[[ Records provided, beginning ]]
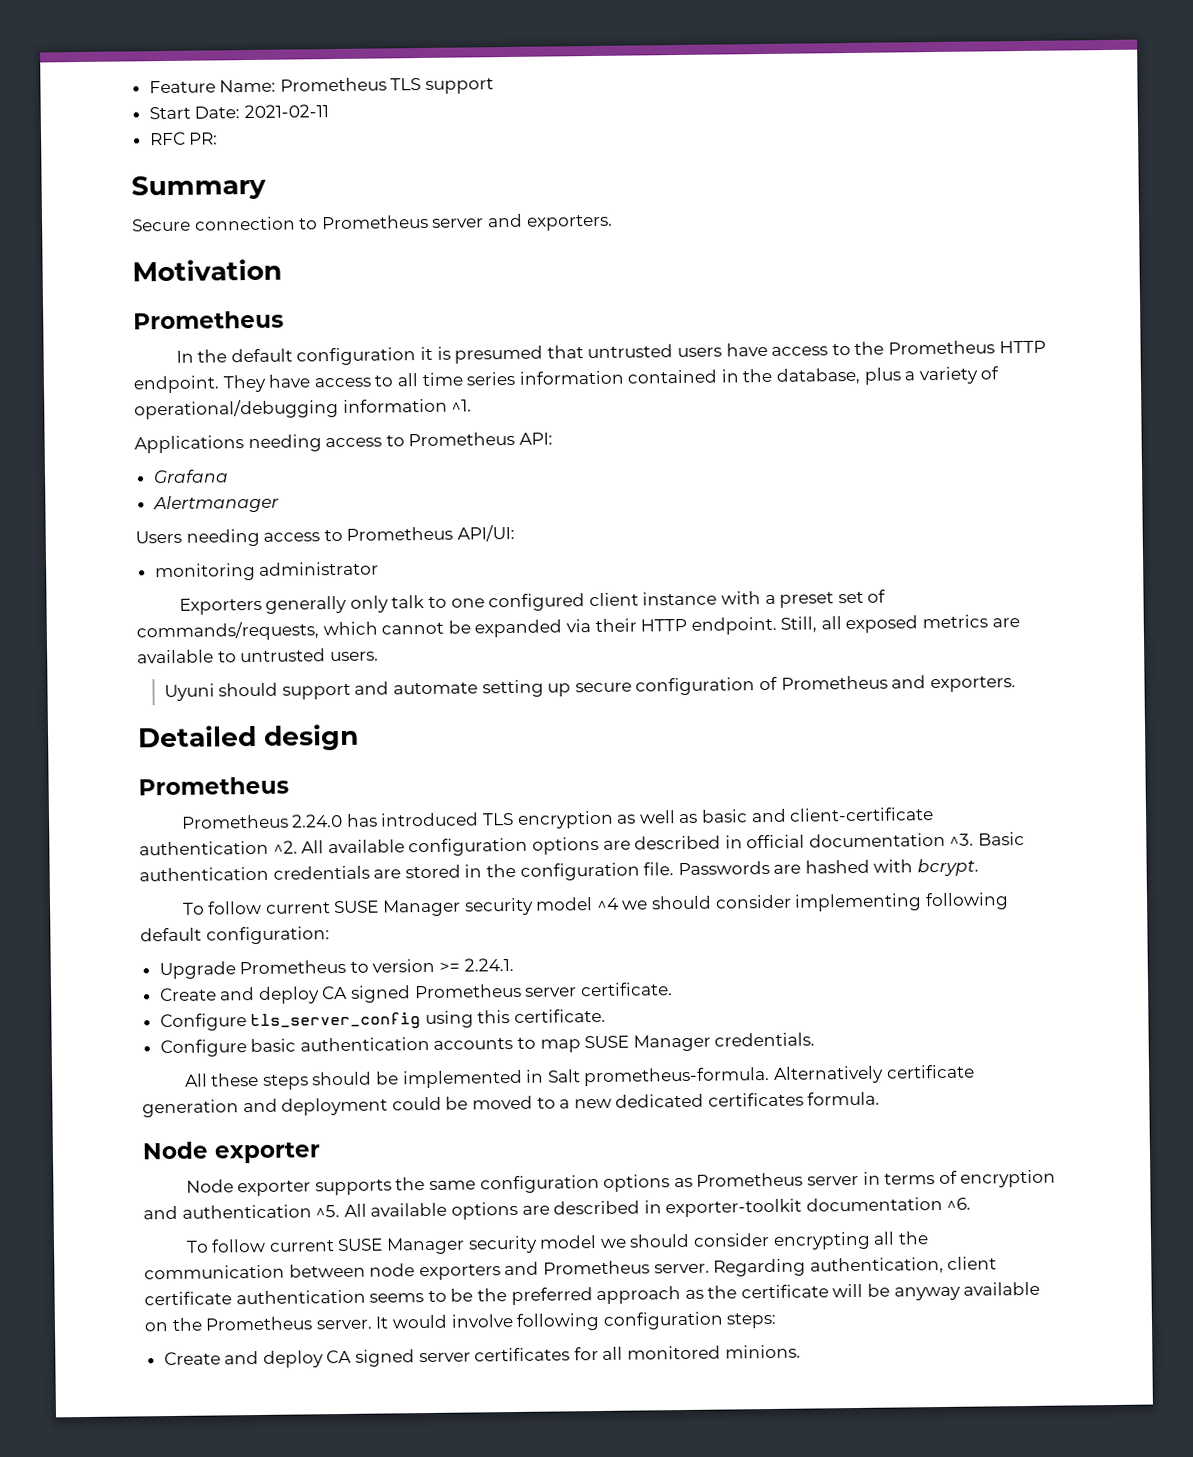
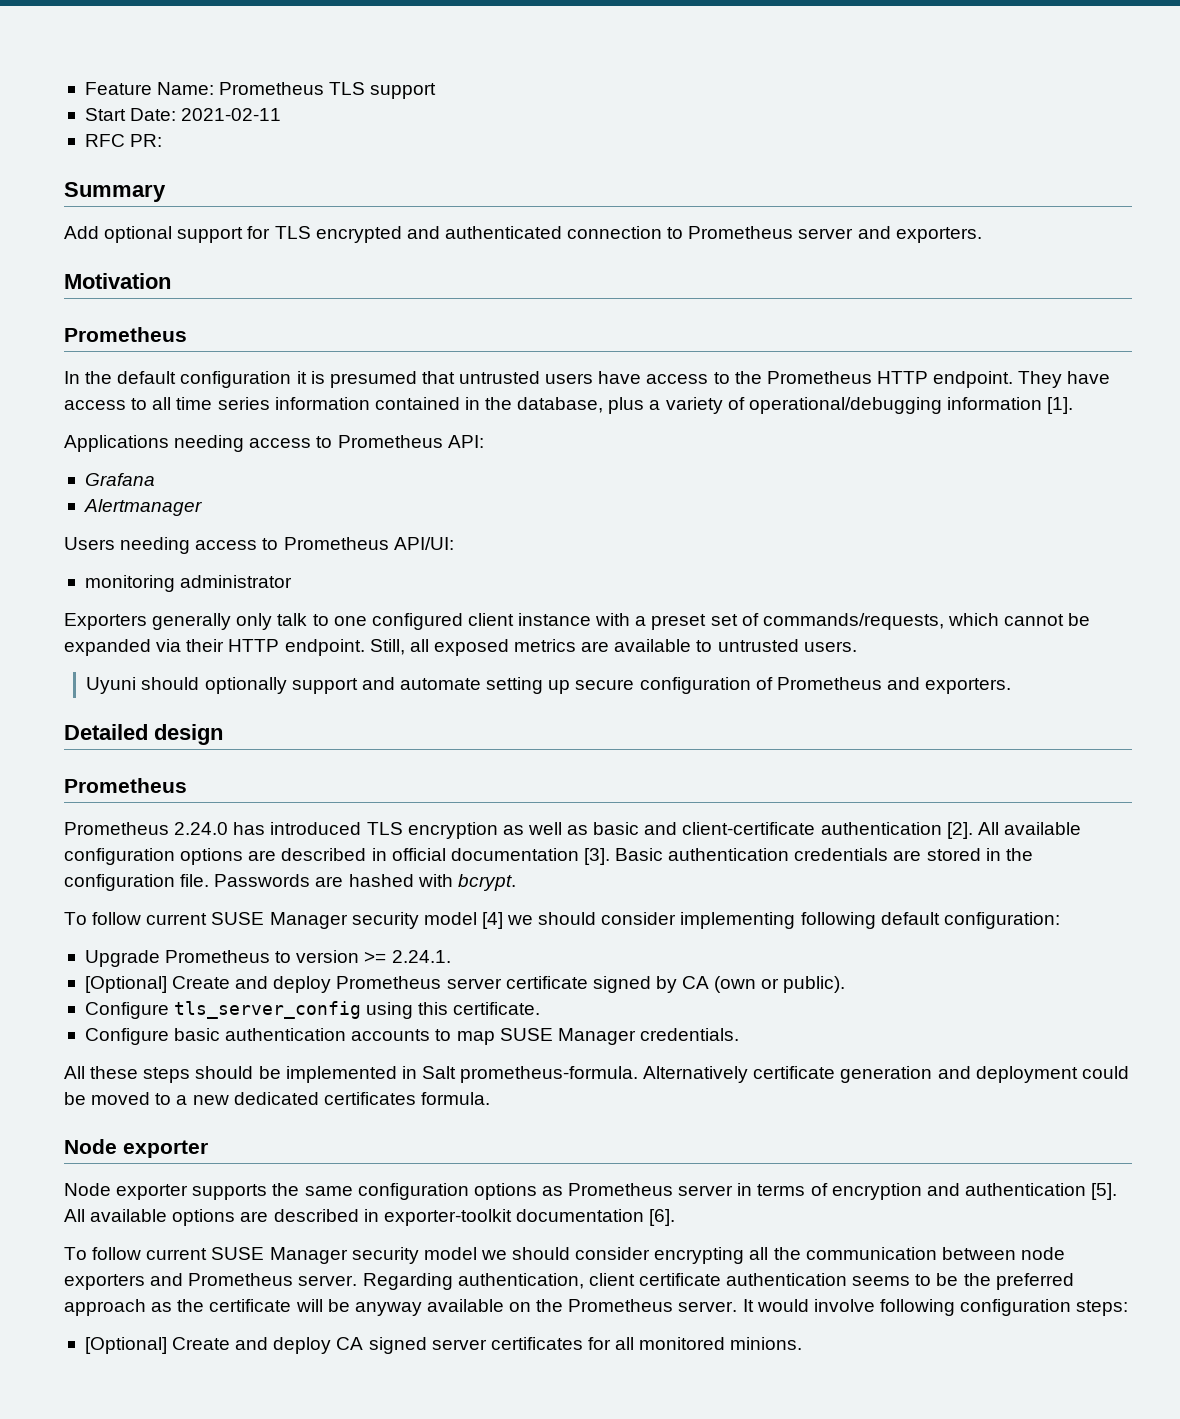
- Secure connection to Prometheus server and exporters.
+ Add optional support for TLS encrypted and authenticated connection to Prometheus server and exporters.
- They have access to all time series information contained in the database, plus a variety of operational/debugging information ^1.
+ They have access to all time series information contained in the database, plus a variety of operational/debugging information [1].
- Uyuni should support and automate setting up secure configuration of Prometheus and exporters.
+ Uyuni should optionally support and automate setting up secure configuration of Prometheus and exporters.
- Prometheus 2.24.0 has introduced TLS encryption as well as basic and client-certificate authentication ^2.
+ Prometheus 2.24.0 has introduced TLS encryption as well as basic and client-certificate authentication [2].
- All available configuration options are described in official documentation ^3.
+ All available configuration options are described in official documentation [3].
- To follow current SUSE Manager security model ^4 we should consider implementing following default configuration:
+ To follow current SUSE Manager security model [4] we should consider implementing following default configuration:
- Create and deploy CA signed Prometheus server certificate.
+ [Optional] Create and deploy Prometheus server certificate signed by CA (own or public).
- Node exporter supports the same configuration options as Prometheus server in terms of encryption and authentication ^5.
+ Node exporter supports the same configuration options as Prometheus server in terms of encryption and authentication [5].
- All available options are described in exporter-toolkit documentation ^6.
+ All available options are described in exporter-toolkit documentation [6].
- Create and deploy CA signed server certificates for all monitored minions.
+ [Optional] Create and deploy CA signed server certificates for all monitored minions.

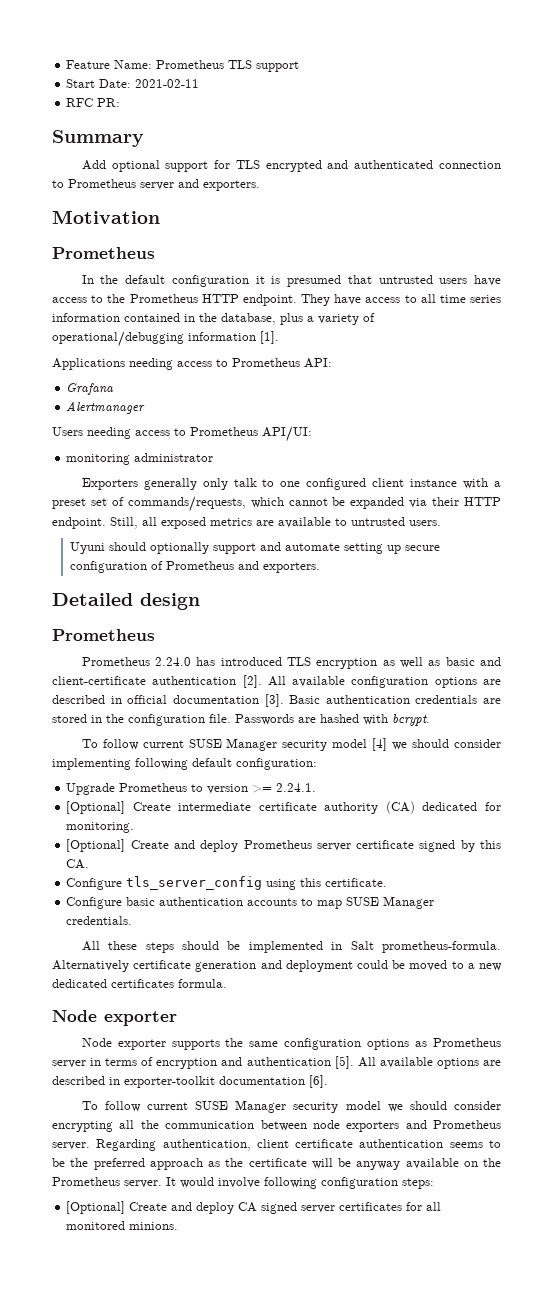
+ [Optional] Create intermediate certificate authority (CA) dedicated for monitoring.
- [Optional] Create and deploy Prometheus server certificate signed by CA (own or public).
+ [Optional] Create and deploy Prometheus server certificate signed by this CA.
[[ Records provided, end ]]
## Exercise brief
Your copy should begin at the line containing "- Create and deploy CA signed server" and end at the last line of the data above, matching each line exactly and holding no pictures.

## Exercise solution
- Create and deploy CA signed server certificates for all monitored minions.
+ [Optional] Create and deploy CA signed server certificates for all monitored minions.

+ [Optional] Create intermediate certificate authority (CA) dedicated for monitoring.
- [Optional] Create and deploy Prometheus server certificate signed by CA (own or public).
+ [Optional] Create and deploy Prometheus server certificate signed by this CA.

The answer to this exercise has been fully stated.